● EXERCISE
Leaving out the pictures, restate each record below word for word.

[Items from a data source]
------------------------------------

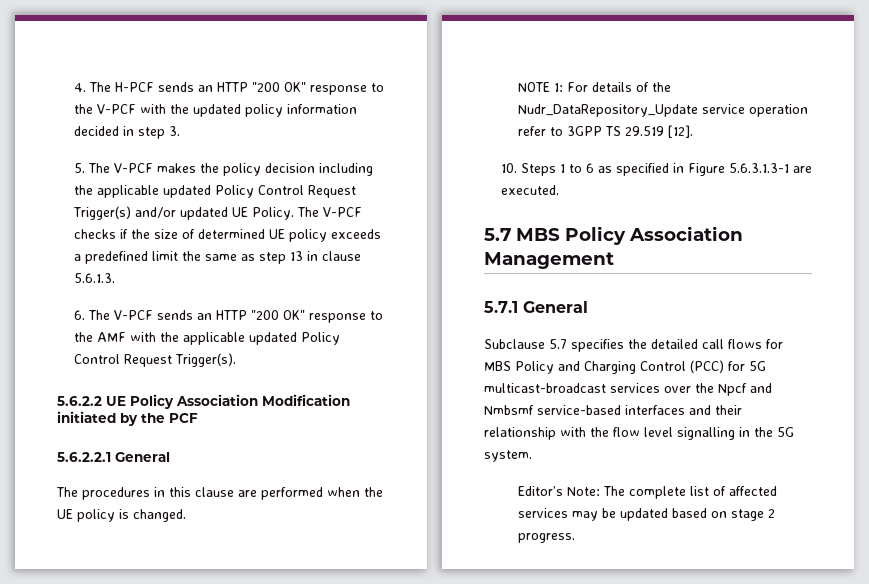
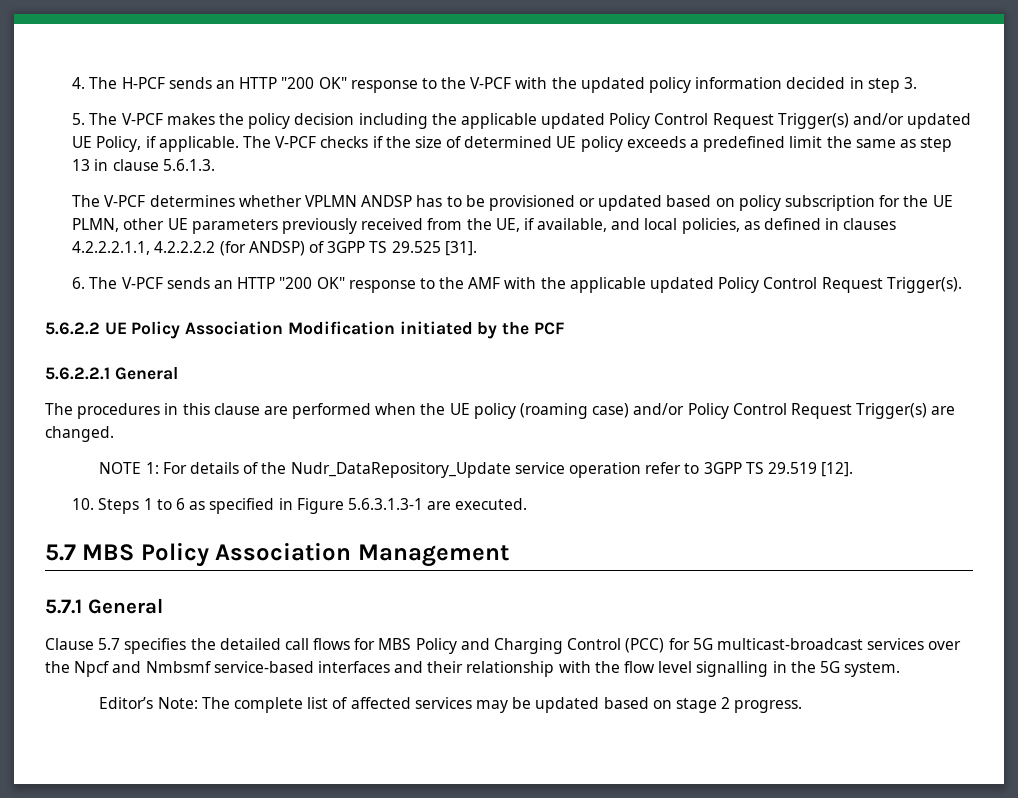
- 5. The V-PCF makes the policy decision including the applicable updated Policy Control Request Trigger(s) and/or updated UE Policy.
+ 5. The V-PCF makes the policy decision including the applicable updated Policy Control Request Trigger(s) and/or updated UE Policy, if applicable.
+ The V-PCF determines whether VPLMN ANDSP has to be provisioned or updated based on policy subscription for the UE PLMN, other UE parameters previously received from the UE, if available, and local policies, as defined in clauses 4.2.2.2.1.1, 4.2.2.2.2 (for ANDSP) of 3GPP TS 29.525 [31].
- The procedures in this clause are performed when the UE policy is changed.
+ The procedures in this clause are performed when the UE policy (roaming case) and/or Policy Control Request Trigger(s) are changed.
- Subclause 5.7 specifies the detailed call flows for MBS Policy and Charging Control (PCC) for 5G multicast-broadcast services over the Npcf and Nmbsmf service-based interfaces and their relationship with the flow level signalling in the 5G system.
+ Clause 5.7 specifies the detailed call flows for MBS Policy and Charging Control (PCC) for 5G multicast-broadcast services over the Npcf and Nmbsmf service-based interfaces and their relationship with the flow level signalling in the 5G system.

------------------------------------

● SOLVED PROBLEM
- 5. The V-PCF makes the policy decision including the applicable updated Policy Control Request Trigger(s) and/or updated UE Policy.
+ 5. The V-PCF makes the policy decision including the applicable updated Policy Control Request Trigger(s) and/or updated UE Policy, if applicable.
+ The V-PCF determines whether VPLMN ANDSP has to be provisioned or updated based on policy subscription for the UE PLMN, other UE parameters previously received from the UE, if available, and local policies, as defined in clauses 4.2.2.2.1.1, 4.2.2.2.2 (for ANDSP) of 3GPP TS 29.525 [31].
- The procedures in this clause are performed when the UE policy is changed.
+ The procedures in this clause are performed when the UE policy (roaming case) and/or Policy Control Request Trigger(s) are changed.
- Subclause 5.7 specifies the detailed call flows for MBS Policy and Charging Control (PCC) for 5G multicast-broadcast services over the Npcf and Nmbsmf service-based interfaces and their relationship with the flow level signalling in the 5G system.
+ Clause 5.7 specifies the detailed call flows for MBS Policy and Charging Control (PCC) for 5G multicast-broadcast services over the Npcf and Nmbsmf service-based interfaces and their relationship with the flow level signalling in the 5G system.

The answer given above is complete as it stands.